South façade curtain wall

The curtain wall on the south façade of this example of a public building is the main source of natural light for the offices located in this area of the building, while the setback on the fourth floor is used to provide natural light through an opening that crosses all the floors vertically, the pedestrian communications core of the building.

In other words, the curtain wall on the second and third floors is linked to work areas, while the fourth floor setback is intended to provide natural light to the interior of the building.

Thanks to the 3D model of the building, a solar radiation simulation study was carried out to study the incidence of solar radiation and its angles of penetration into the building envelope.

In the winter months, the path of solar radiation at its altitude is lower than in the summer months, and its azimuthal path angle is lower.

During the summer, the altitude and azimuth angles increase, making the radiation penetrating the building much higher.

Proportionately, the heat load received is much greater, resulting in a greater reliance on support systems such as air conditioning.

How does it feel for users working on the south façade?

During the winter months, receiving the thermal load from the sun promotes thermal comfort inside the offices.

The nuisance in this case was the angle of incidence during certain periods of time, which caused glare.

This problem could easily be solved with an interior shading system such as blinds. However, in the hottest months, the incidence of solar radiation considerably increases the thermal load of the building, making indoor comfort conditions unfeasible without the help of energy support systems.

In this period, the angle of solar incidence is greater with respect to the horizontal, as is the longer exposure time due to the increased azimuth angle.

Finally, there was the problem that, in the end, it is a curtain wall, and the greatest advantage it brings, apart from the natural lighting it provides, is the views it offers.

Therefore, the solutions for this south curtain wall façade had to allow the penetration of radiation during the winter months, provide shading to prevent the penetration of solar radiation during the summer months, and safeguard the views that the curtain wall provides.

West façade curtain wall

The curtain wall on the west façade, on the other hand, provides a source of natural light to the building, as it is linked to the communications core. However, in the hot months, due to the angle of incidence and the amount of exposure time, the thermal load of the building increases considerably.

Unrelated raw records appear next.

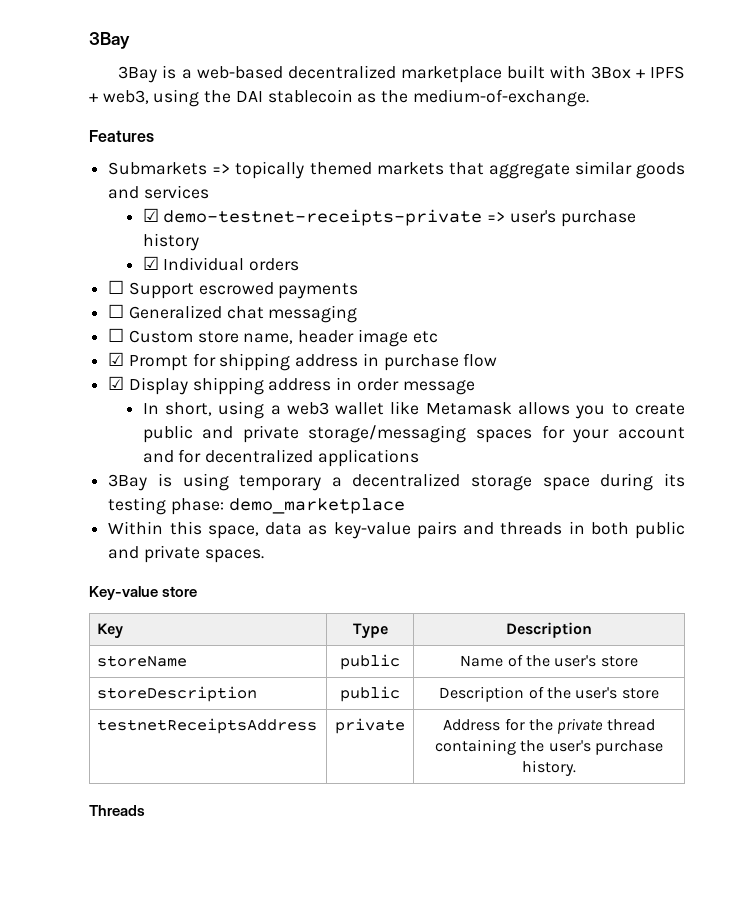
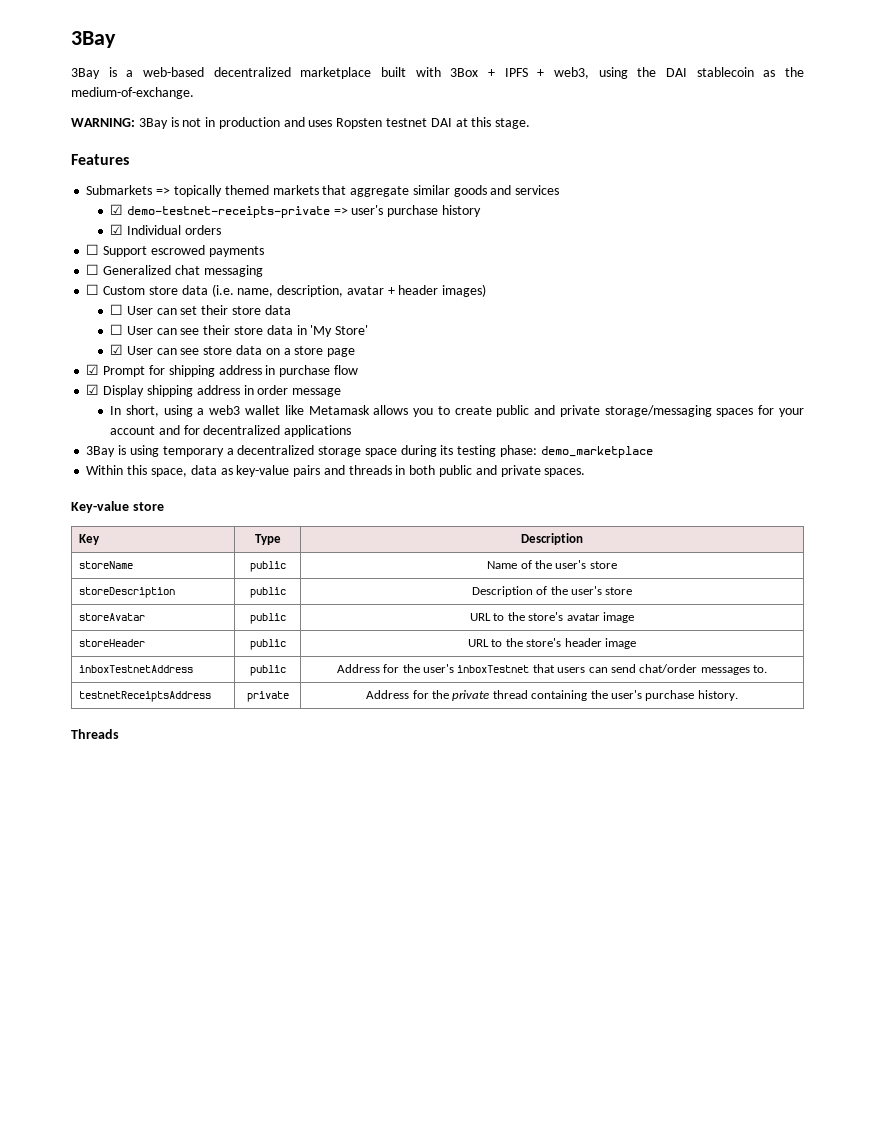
+ WARNING: 3Bay is not in production and uses Ropsten testnet DAI at this stage.
- ☐ Custom store name, header image etc
+ ☐ Custom store data (i.e. name, description, avatar + header images)
+ ☐ User can set their store data
+ ☐ User can see their store data in 'My Store'
+ ☑ User can see store data on a store page
+ storeAvatar | public | URL to the store's avatar image
+ storeHeader | public | URL to the store's header image
+ inboxTestnetAddress | public | Address for the user's inboxTestnet that users can send chat/order messages to.

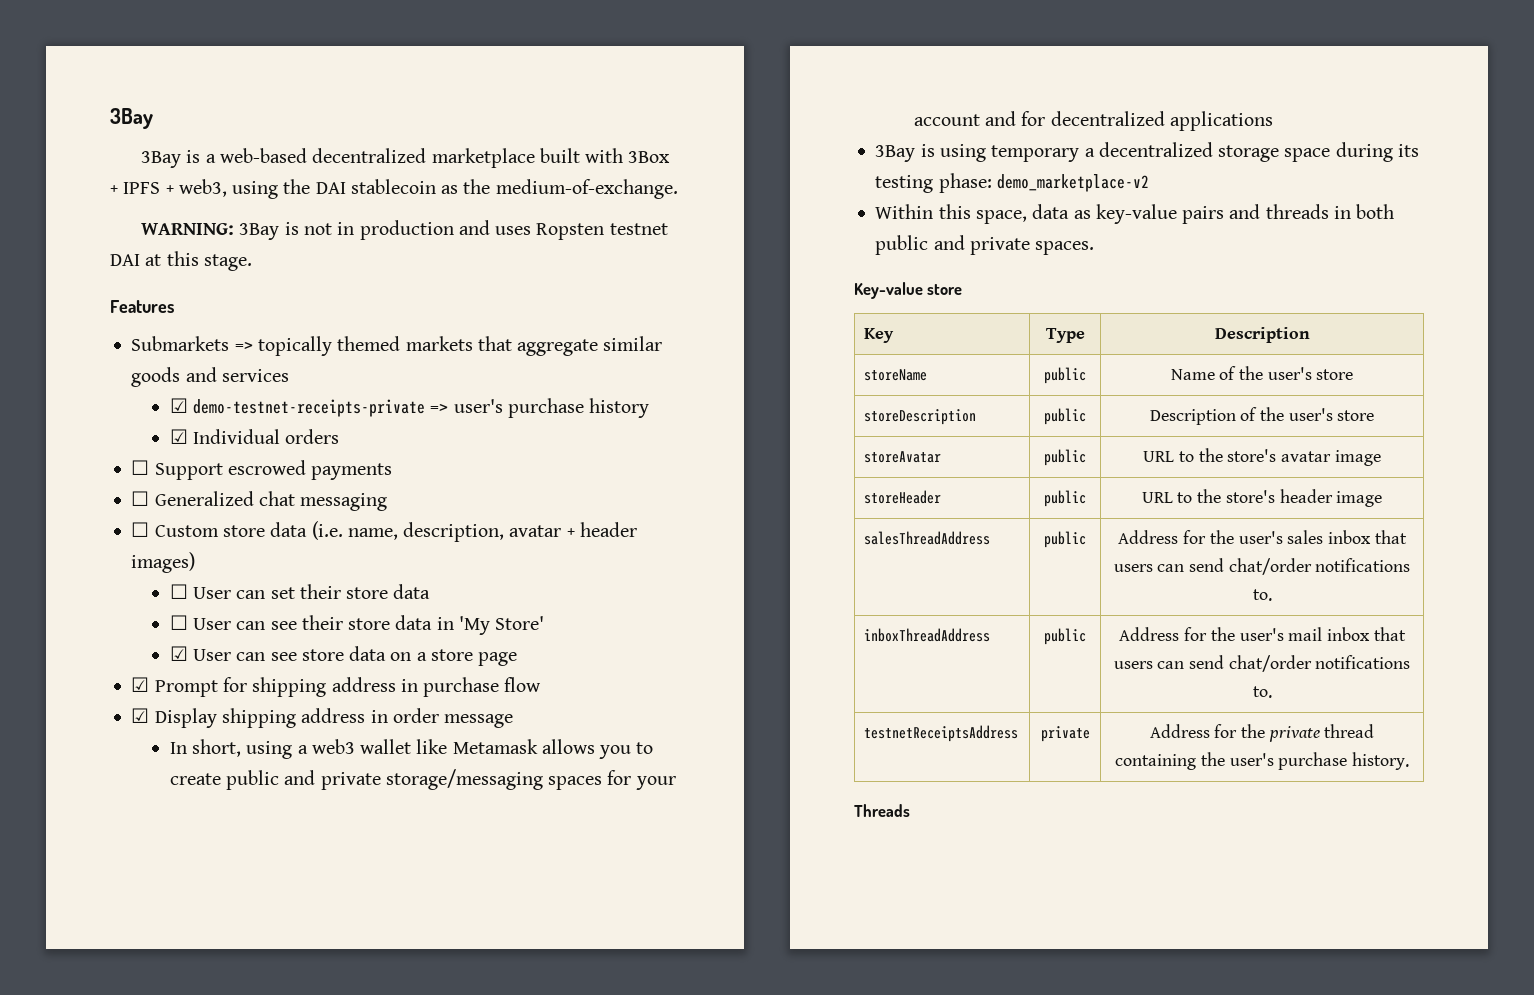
- 3Bay is using temporary a decentralized storage space during its testing phase: demo_marketplace
+ 3Bay is using temporary a decentralized storage space during its testing phase: demo_marketplace-v2
- inboxTestnetAddress | public | Address for the user's inboxTestnet that users can send chat/order messages to.
+ salesThreadAddress | public | Address for the user's sales inbox that users can send chat/order notifications to.
+ inboxThreadAddress | public | Address for the user's mail inbox that users can send chat/order notifications to.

Therefore, the solution for this façade, taking into account its conditions, had to provide a shading system against the horizontality of the solar incidence and, at the same time, be able to maintain its functionality within the building as a whole, i.e., continue to provide natural light to the building.

Proposals to improve the energy efficiency of public buildings

Proposal 1: Vertical gardens to improve the energy efficiency of the public building, on the curtain wall of the south façade.

Taking into account the analyses carried out on the building envelope and the data extracted from the conversations held with the users, it was concluded that the solution for this façade should comply with the following criteria:

That the proposed solution should allow the penetration of solar radiation to help the thermal load of the building during the cold months, thus reducing the need for support in energy consumption systems to achieve the comfort of the users.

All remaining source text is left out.